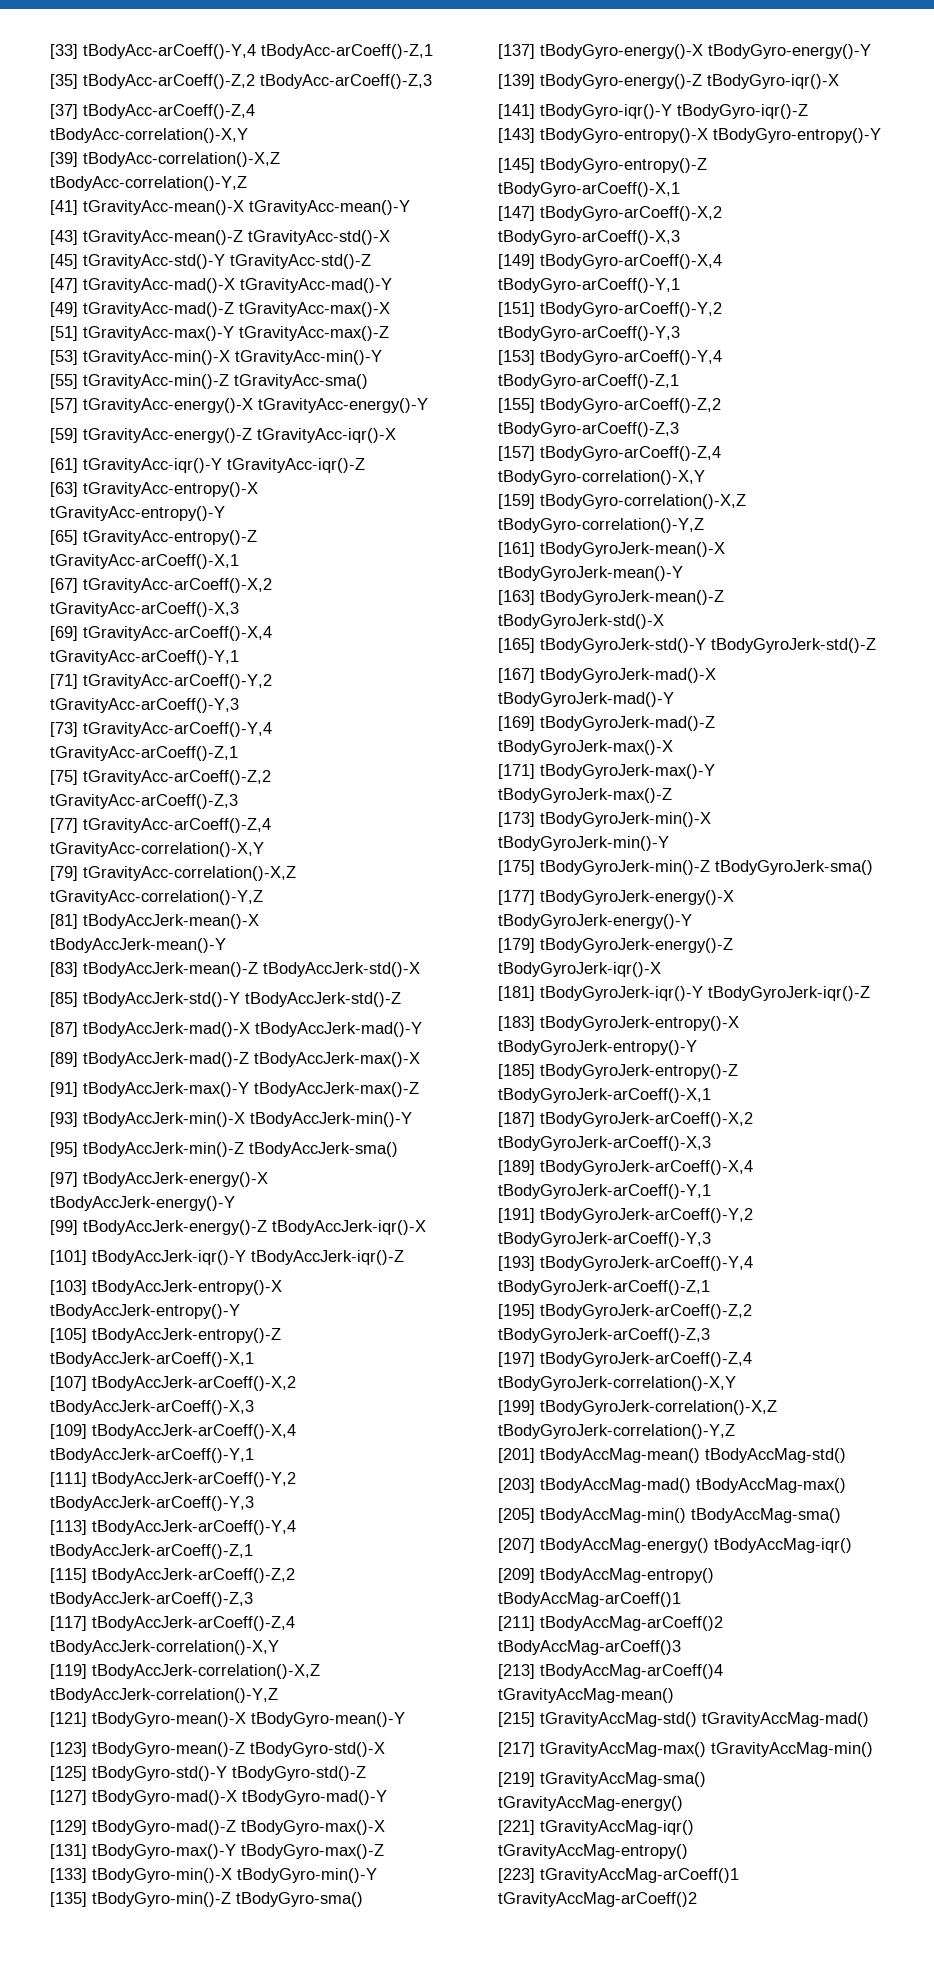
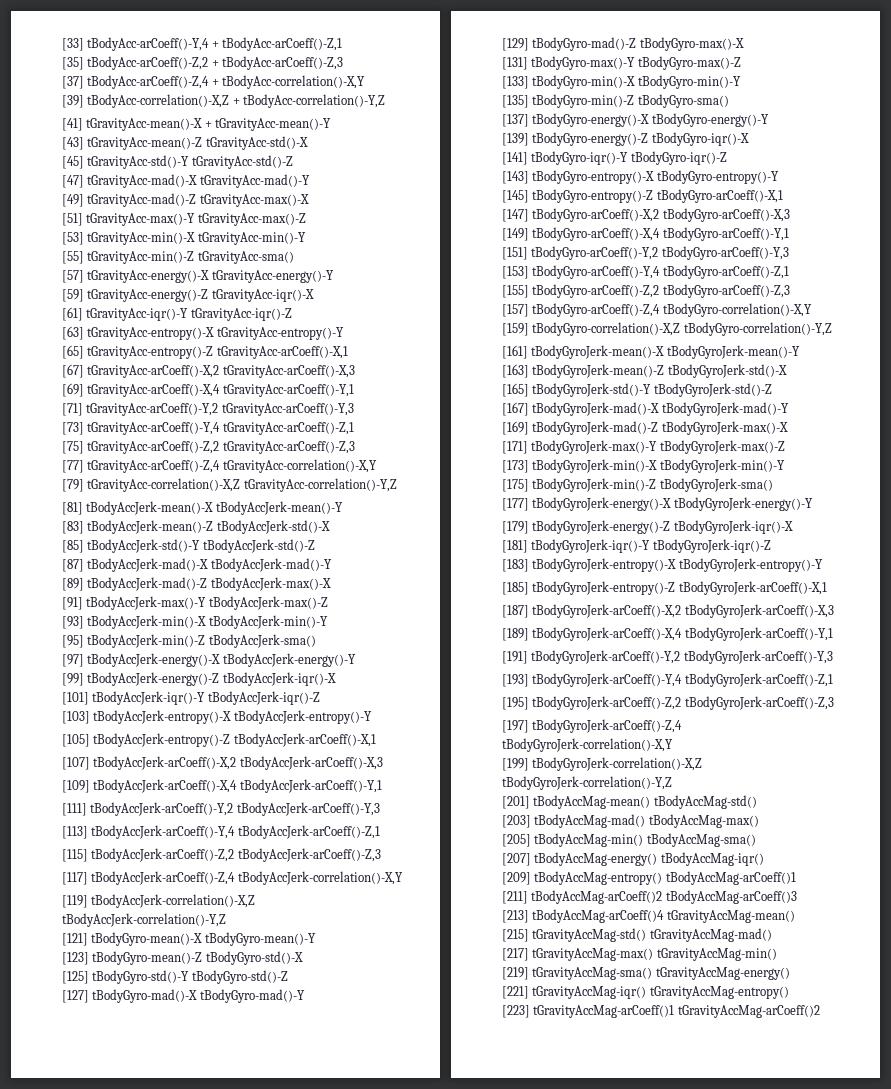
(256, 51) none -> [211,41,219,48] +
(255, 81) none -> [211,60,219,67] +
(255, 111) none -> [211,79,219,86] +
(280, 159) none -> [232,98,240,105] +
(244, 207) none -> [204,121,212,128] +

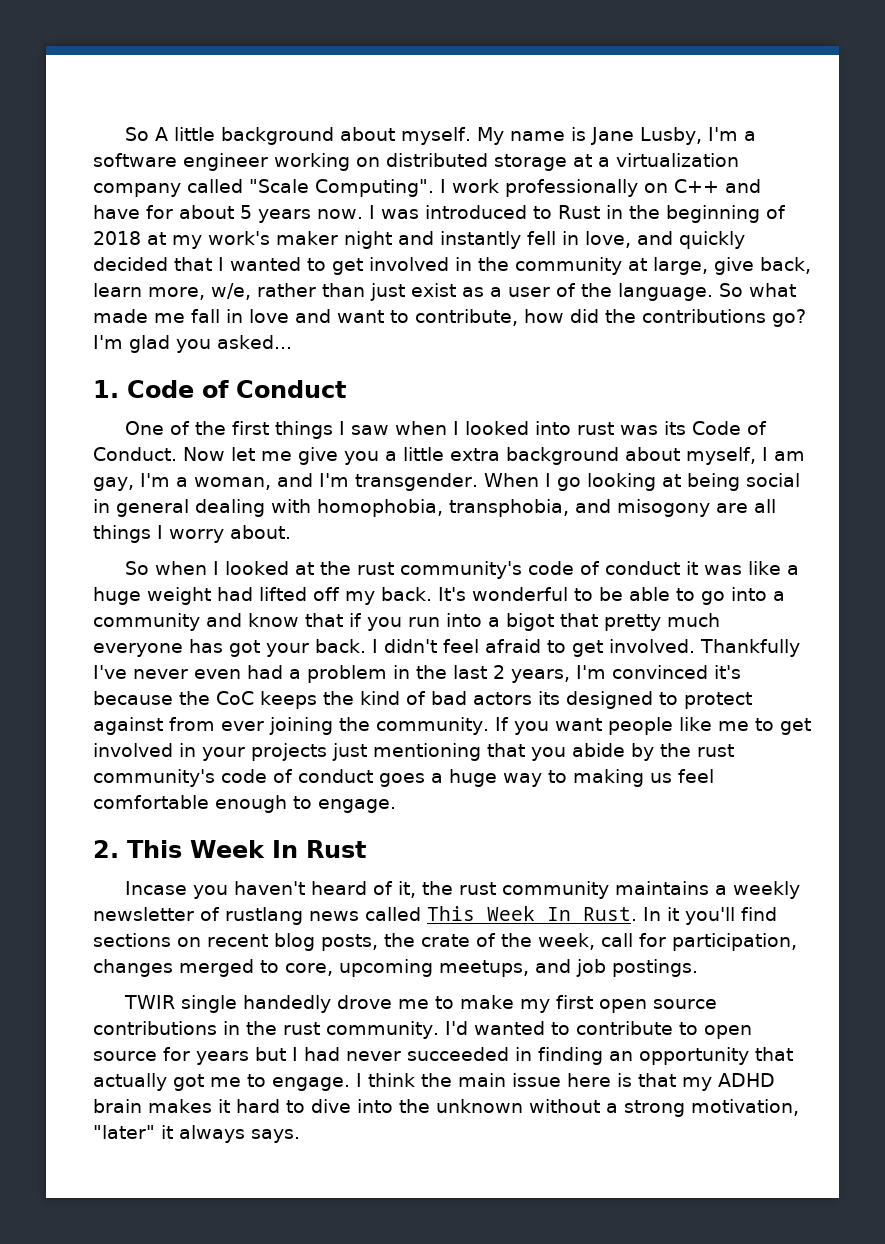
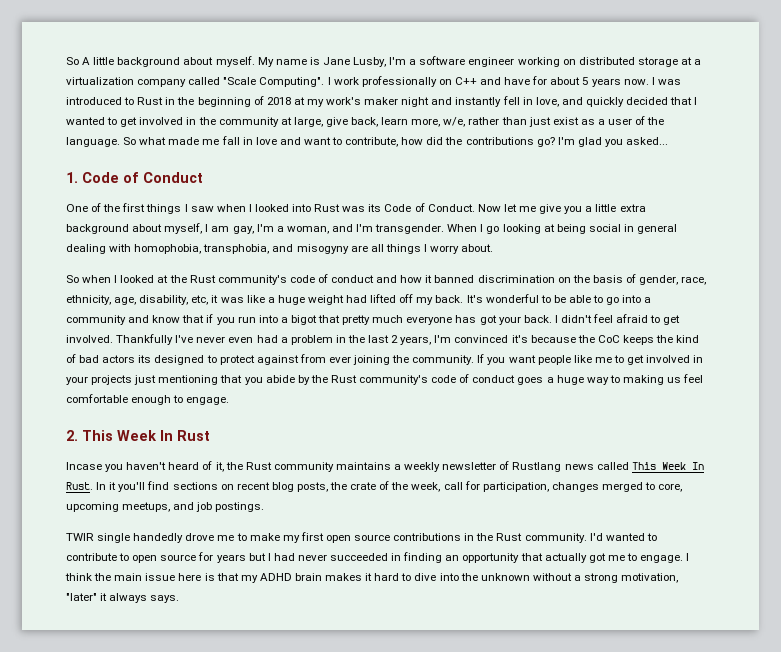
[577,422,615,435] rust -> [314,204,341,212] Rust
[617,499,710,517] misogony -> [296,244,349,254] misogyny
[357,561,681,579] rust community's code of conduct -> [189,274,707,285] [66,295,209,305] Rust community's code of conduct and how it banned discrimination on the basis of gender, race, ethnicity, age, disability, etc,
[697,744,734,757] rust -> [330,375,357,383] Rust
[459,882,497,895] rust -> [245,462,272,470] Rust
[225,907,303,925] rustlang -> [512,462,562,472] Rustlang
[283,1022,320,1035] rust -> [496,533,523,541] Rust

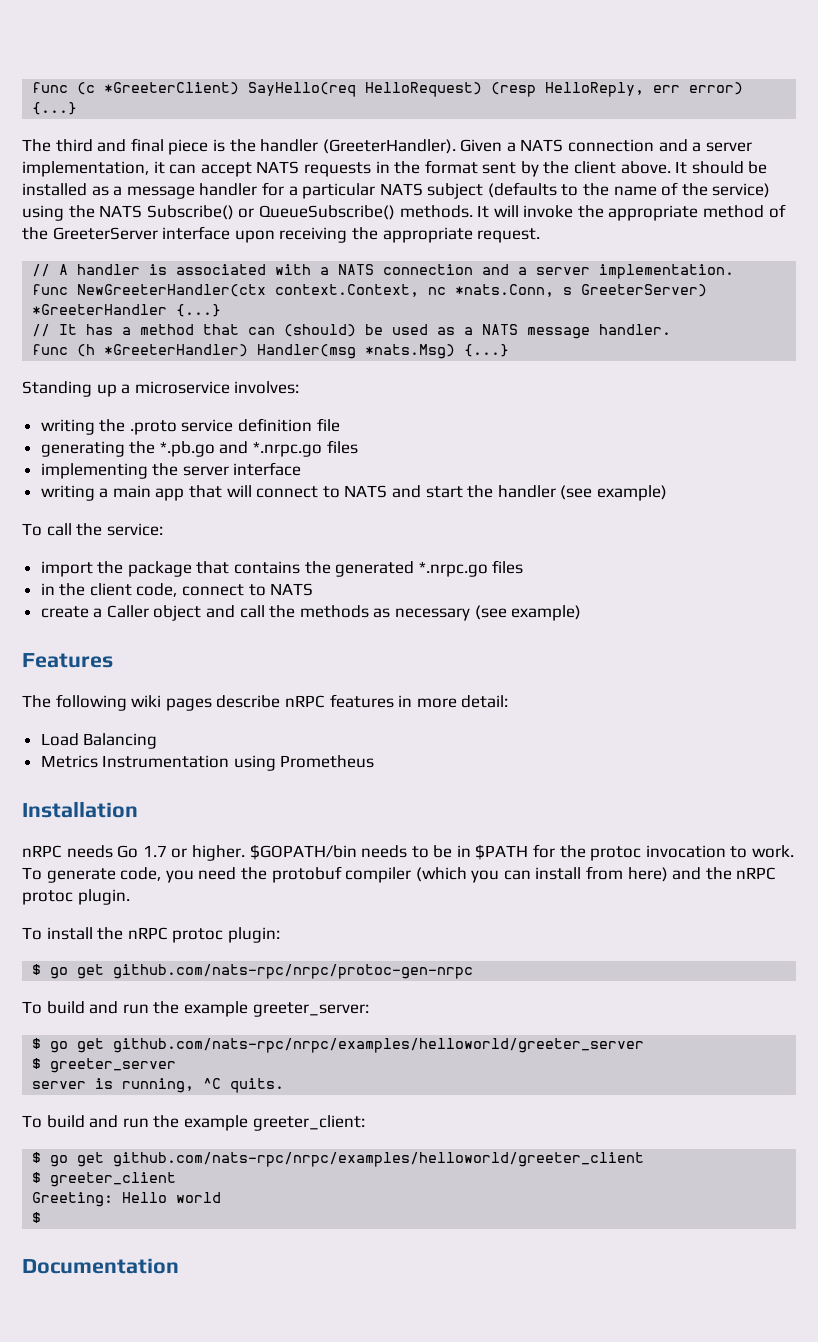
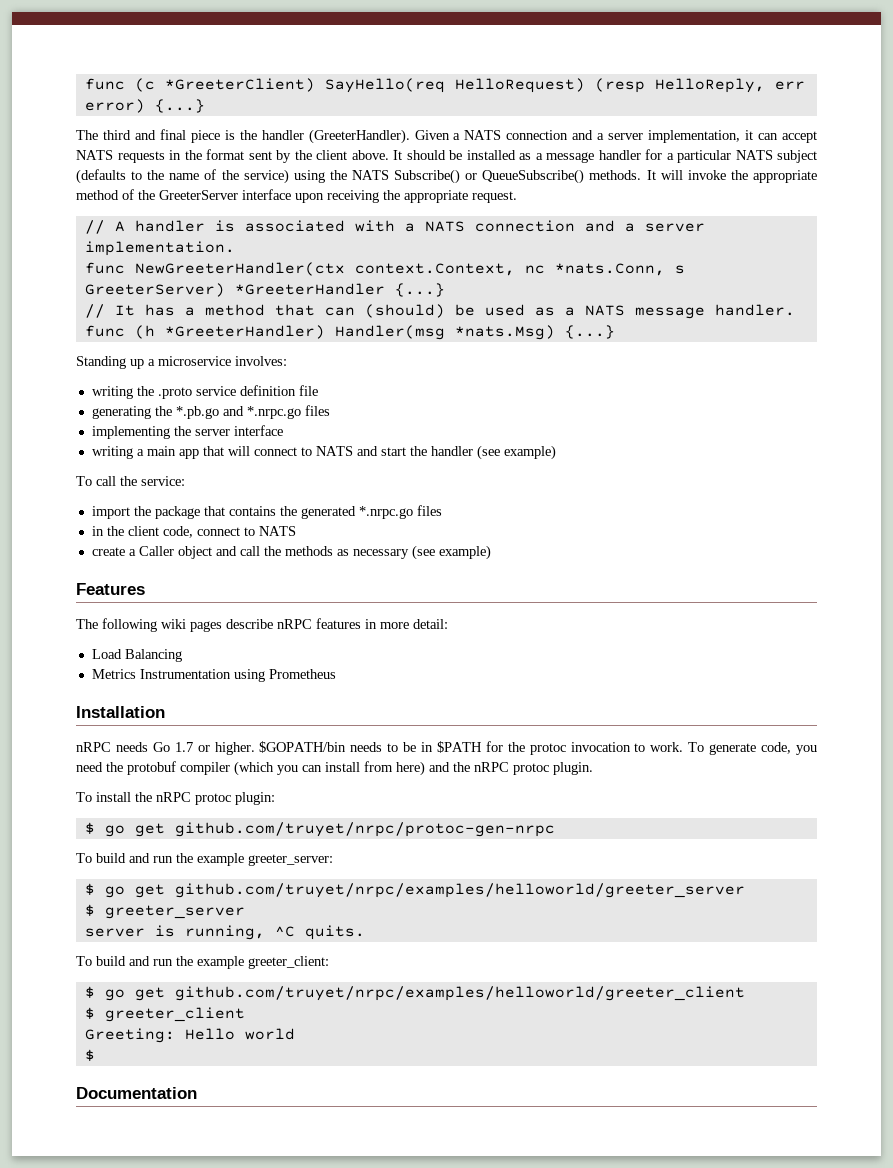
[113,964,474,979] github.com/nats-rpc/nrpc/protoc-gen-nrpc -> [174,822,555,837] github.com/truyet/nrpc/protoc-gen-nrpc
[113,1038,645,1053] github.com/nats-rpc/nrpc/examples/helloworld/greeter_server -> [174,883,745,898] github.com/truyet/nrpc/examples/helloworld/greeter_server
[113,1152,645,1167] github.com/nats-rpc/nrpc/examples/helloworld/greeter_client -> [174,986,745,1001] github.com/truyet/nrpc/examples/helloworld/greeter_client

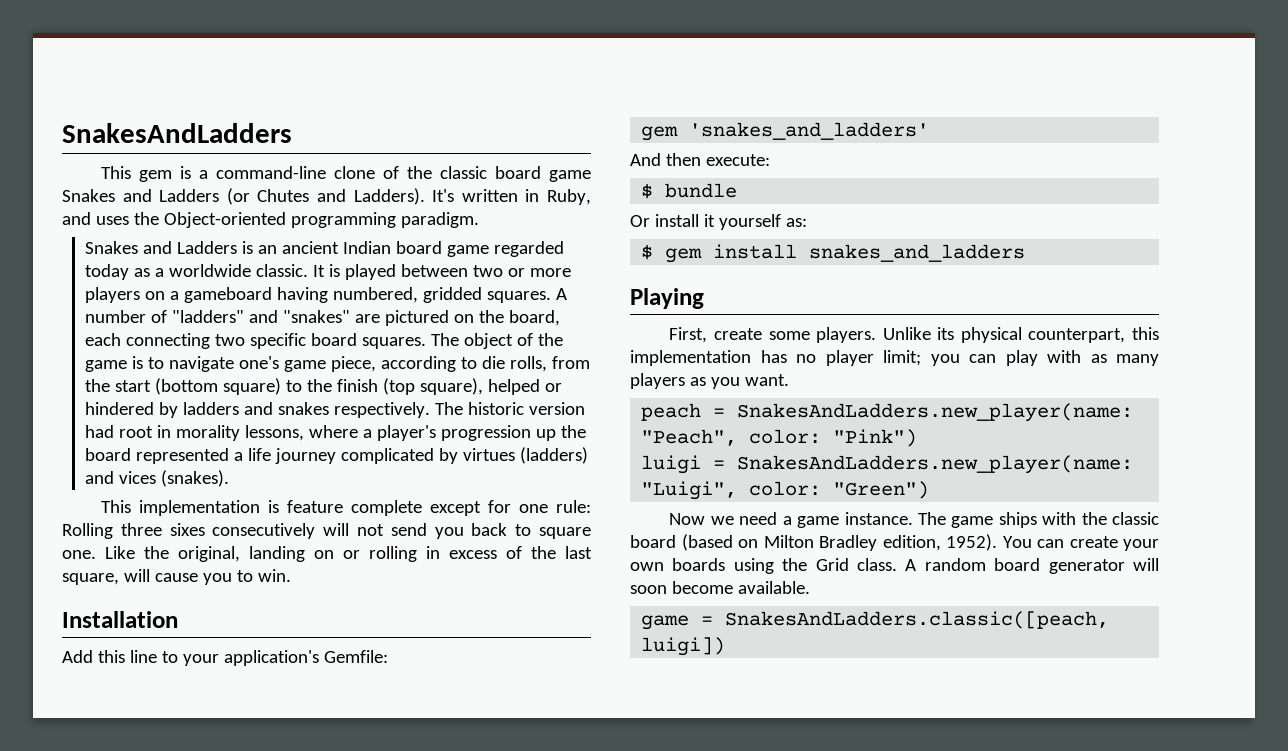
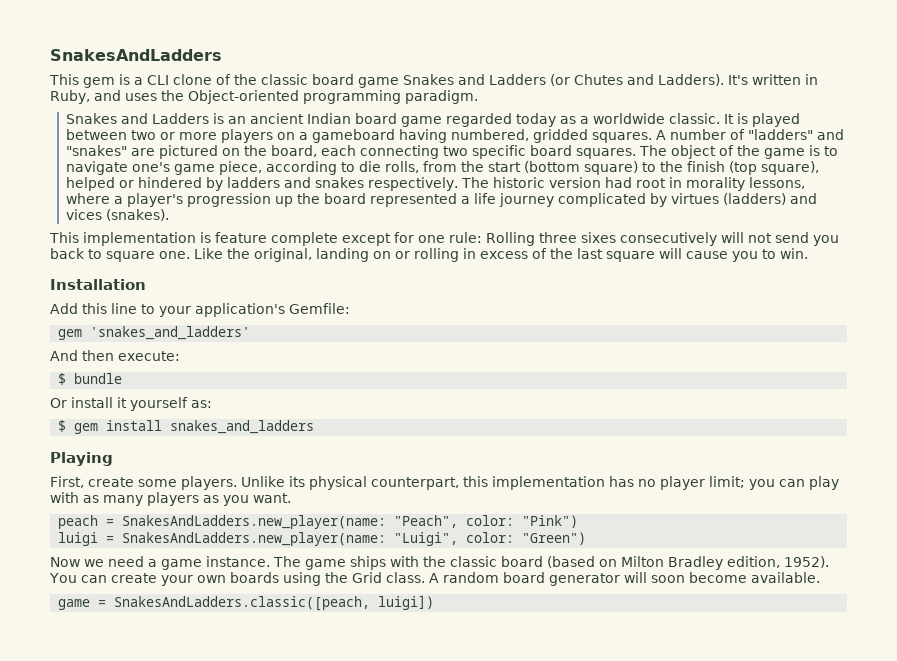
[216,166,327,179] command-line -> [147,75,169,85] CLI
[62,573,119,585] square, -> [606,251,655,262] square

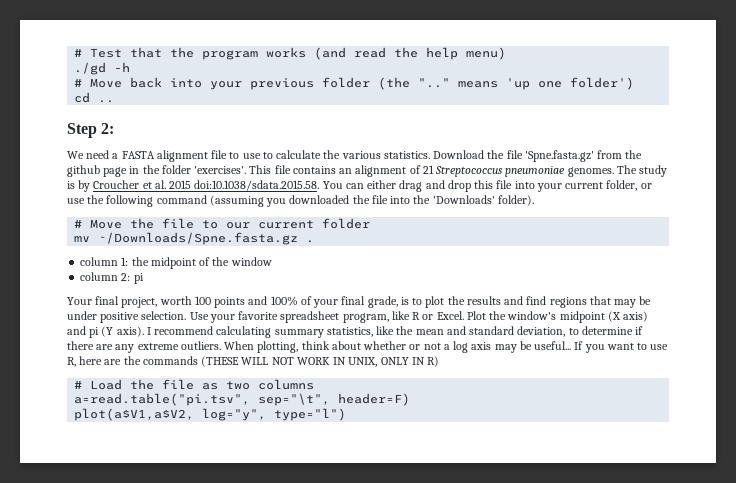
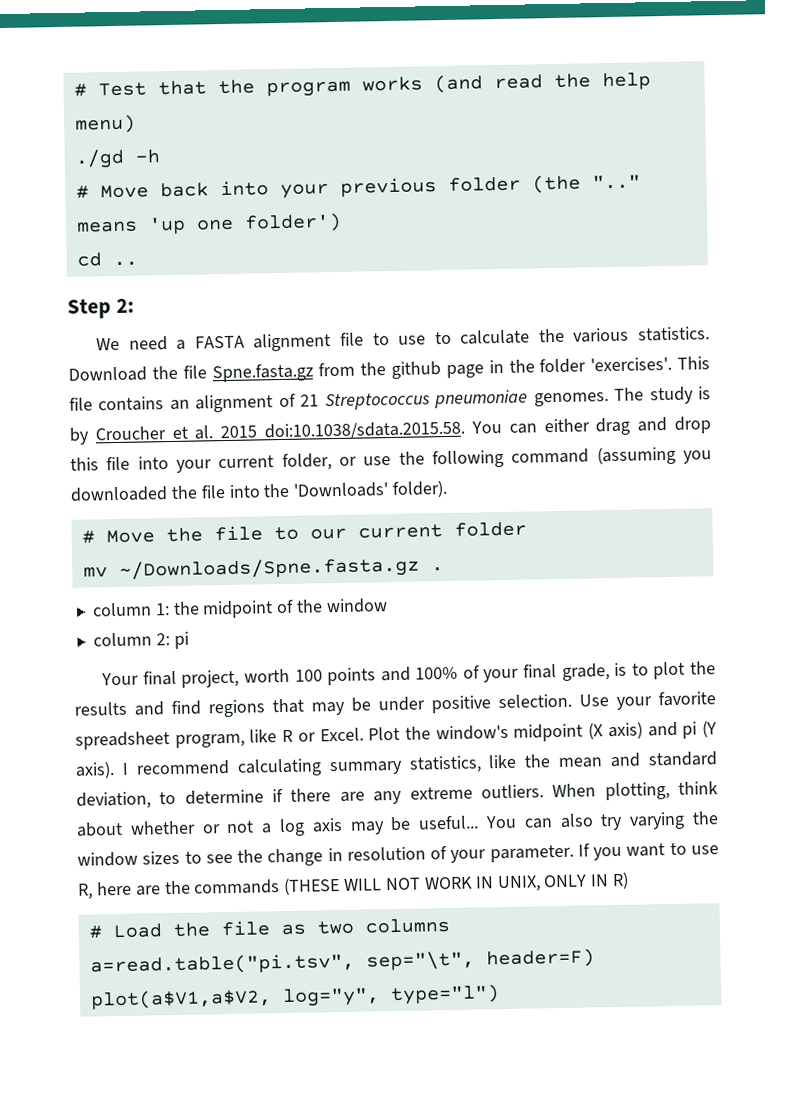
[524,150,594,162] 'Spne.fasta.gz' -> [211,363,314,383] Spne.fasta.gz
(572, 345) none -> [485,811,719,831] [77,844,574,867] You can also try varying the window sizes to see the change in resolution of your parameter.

- - - -

## GOAL OF THE EXERCISE
Above are some records. Reproduce the lines from the one with "(255, 81) none -> [211,60,219,67] +" down to the one with "[697,744,734,757] rust ->", keeping both, and leave every picture out.

## THE COMPLETED TASK
(255, 81) none -> [211,60,219,67] +
(255, 111) none -> [211,79,219,86] +
(280, 159) none -> [232,98,240,105] +
(244, 207) none -> [204,121,212,128] +

[577,422,615,435] rust -> [314,204,341,212] Rust
[617,499,710,517] misogony -> [296,244,349,254] misogyny
[357,561,681,579] rust community's code of conduct -> [189,274,707,285] [66,295,209,305] Rust community's code of conduct and how it banned discrimination on the basis of gender, race, ethnicity, age, disability, etc,
[697,744,734,757] rust -> [330,375,357,383] Rust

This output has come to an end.